El torero onubense David de Miranda, natural de Trigueros, fue uno de los protagonistas de la tarde taurina celebrada este pasado domingo en la Real Maestranza de Sevilla, logrando cortar una oreja tras una actuación marcada por la entrega y el esfuerzo.
La jornada estuvo también marcada por la reaparición del rey emérito, Juan Carlos I, quien fue recibido con una cálida ovación por parte del público asistente. A su llegada al coso sevillano, los aficionados mostraron su respaldo con aplausos, gesto que el monarca agradeció visiblemente emocionado.
En lo estrictamente taurino, el cartel generó gran expectación con la presencia de Morante de la Puebla, que firmó una destacada actuación logrando dos orejas, y Roca Rey, completando una terna de gran nivel junto a David de Miranda.
El diestro de Trigueros vivió uno de los momentos más intensos de la tarde tras sufrir un percance en los primeros compases de su faena, cuando el toro lo derribó en el inicio. A pesar del susto, logró reponerse y continuar con determinación, construyendo una faena basada en el valor, la cercanía y la insistencia ante un animal exigente.
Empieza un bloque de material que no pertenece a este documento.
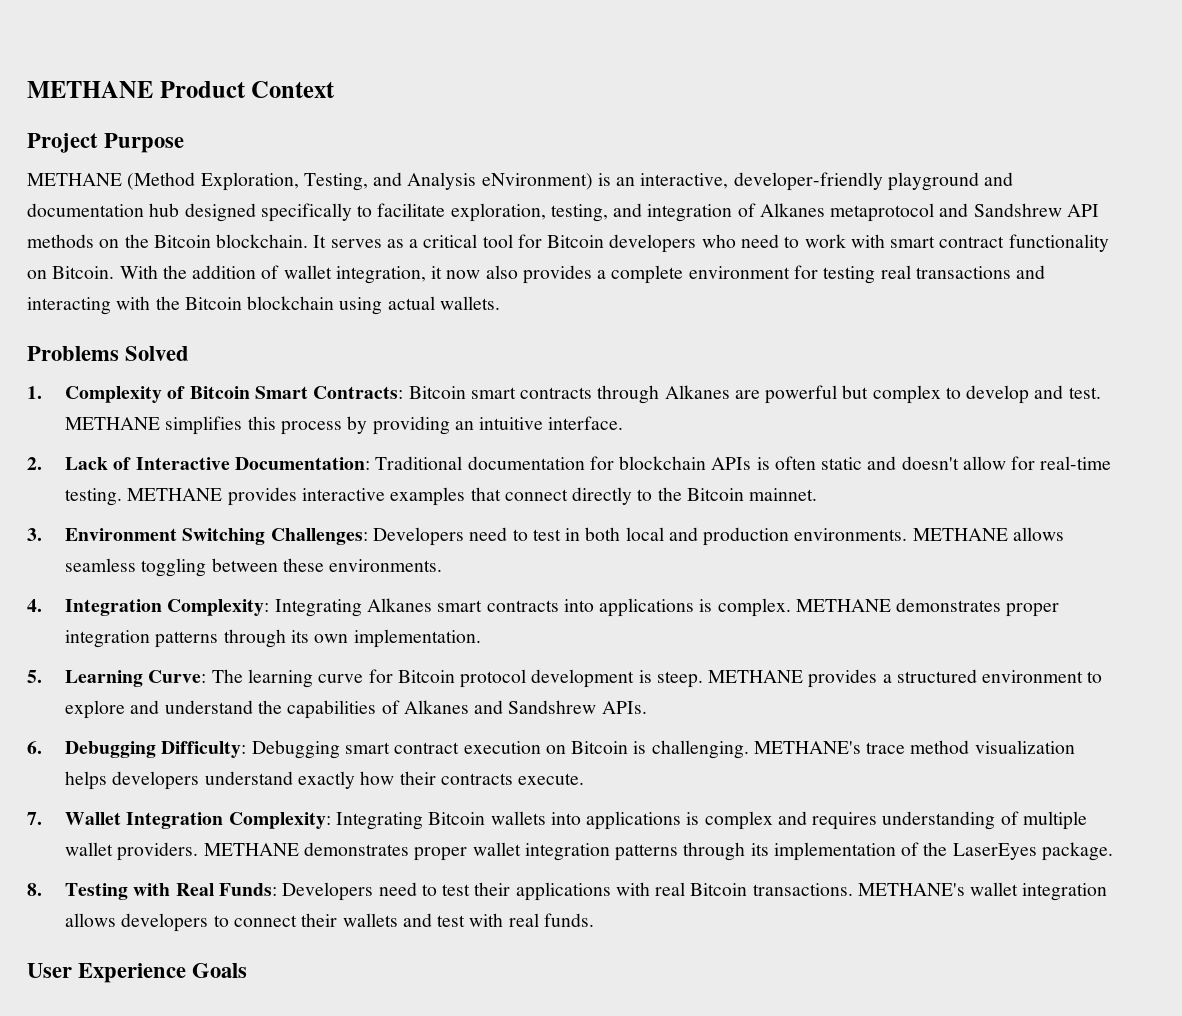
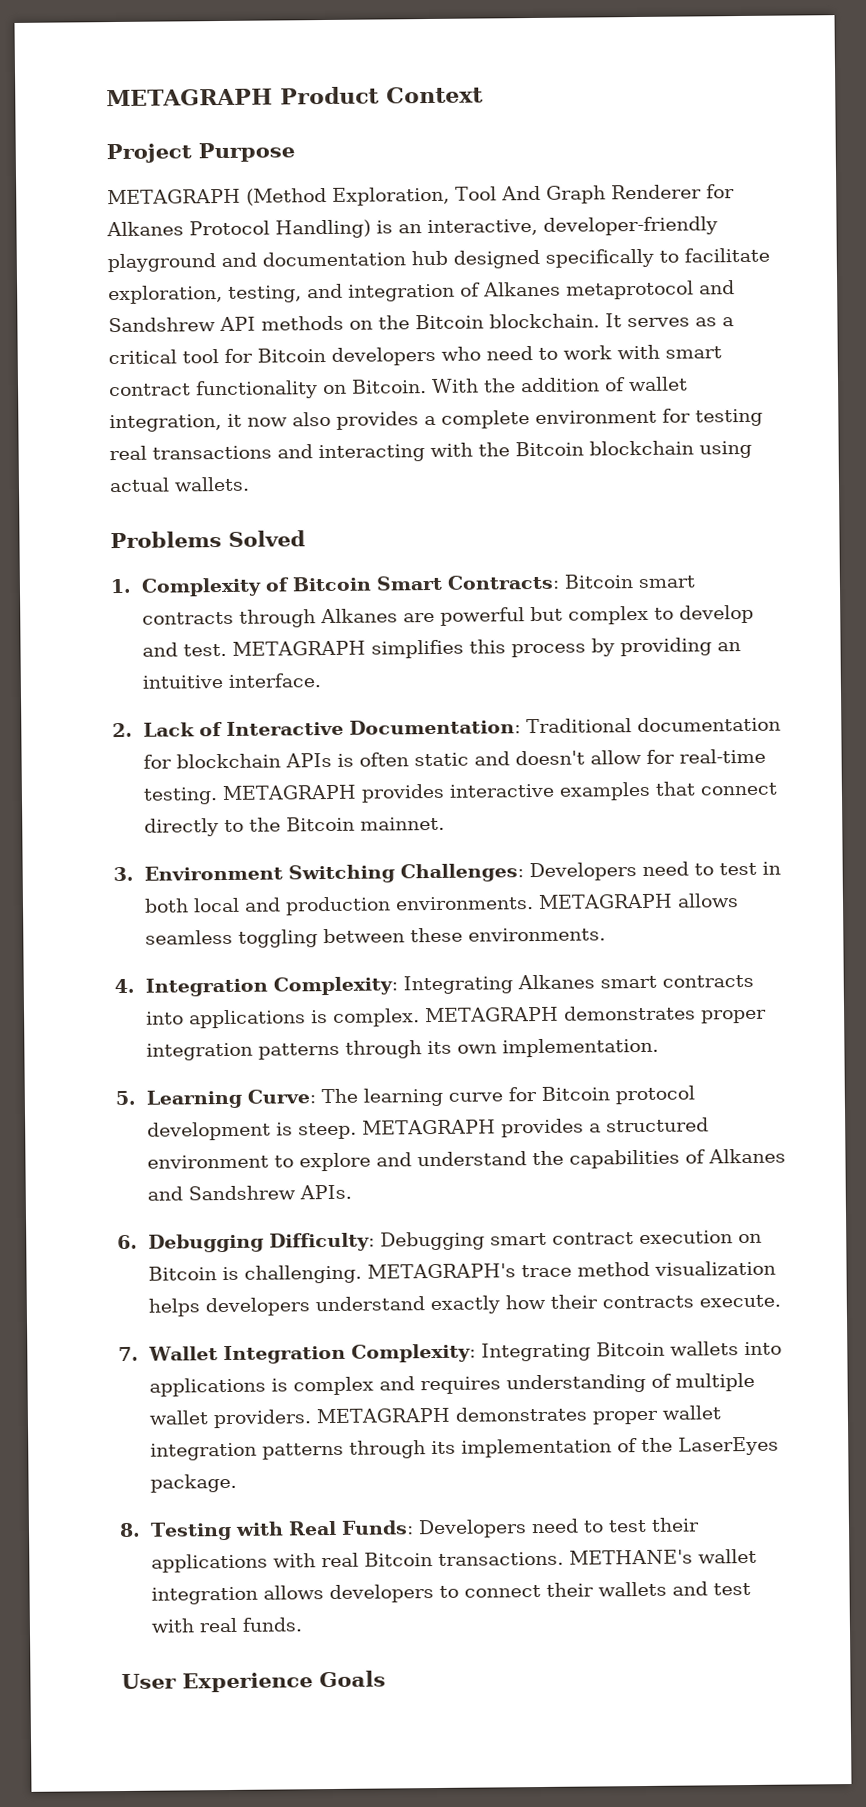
- METHANE Product Context
+ METAGRAPH Product Context
- METHANE (Method Exploration, Testing, and Analysis eNvironment) is an interactive, developer-friendly playground and documentation hub designed specifically to facilitate exploration, testing, and integration of Alkanes metaprotocol and Sandshrew API methods on the Bitcoin blockchain.
+ METAGRAPH (Method Exploration, Tool And Graph Renderer for Alkanes Protocol Handling) is an interactive, developer-friendly playground and documentation hub designed specifically to facilitate exploration, testing, and integration of Alkanes metaprotocol and Sandshrew API methods on the Bitcoin blockchain.
- METHANE simplifies this process by providing an intuitive interface.
+ METAGRAPH simplifies this process by providing an intuitive interface.
- METHANE provides interactive examples that connect directly to the Bitcoin mainnet.
+ METAGRAPH provides interactive examples that connect directly to the Bitcoin mainnet.
- METHANE allows seamless toggling between these environments.
+ METAGRAPH allows seamless toggling between these environments.
- METHANE demonstrates proper integration patterns through its own implementation.
+ METAGRAPH demonstrates proper integration patterns through its own implementation.
- METHANE provides a structured environment to explore and understand the capabilities of Alkanes and Sandshrew APIs.
+ METAGRAPH provides a structured environment to explore and understand the capabilities of Alkanes and Sandshrew APIs.
- METHANE's trace method visualization helps developers understand exactly how their contracts execute.
+ METAGRAPH's trace method visualization helps developers understand exactly how their contracts execute.
- METHANE demonstrates proper wallet integration patterns through its implementation of the LaserEyes package.
+ METAGRAPH demonstrates proper wallet integration patterns through its implementation of the LaserEyes package.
Su actuación fue de menos a más, conectando con el público y logrando finalmente el reconocimiento de la plaza. Tras una estocada efectiva, el esfuerzo del torero fue premiado con una oreja, consolidando una actuación muy meritoria en uno de los escenarios más importantes del toreo.
El evento contó además con la presencia de numerosas personalidades, entre ellas la Infanta Elena, así como Victoria Federica de Marichalar y Felipe Juan Froilán.
La tarde dejó así el protagonismo compartido entre la expectación por la presencia del rey emérito y el brillo de un torero de la tierra que supo sobreponerse a la adversidad para dejar su sello en Sevilla.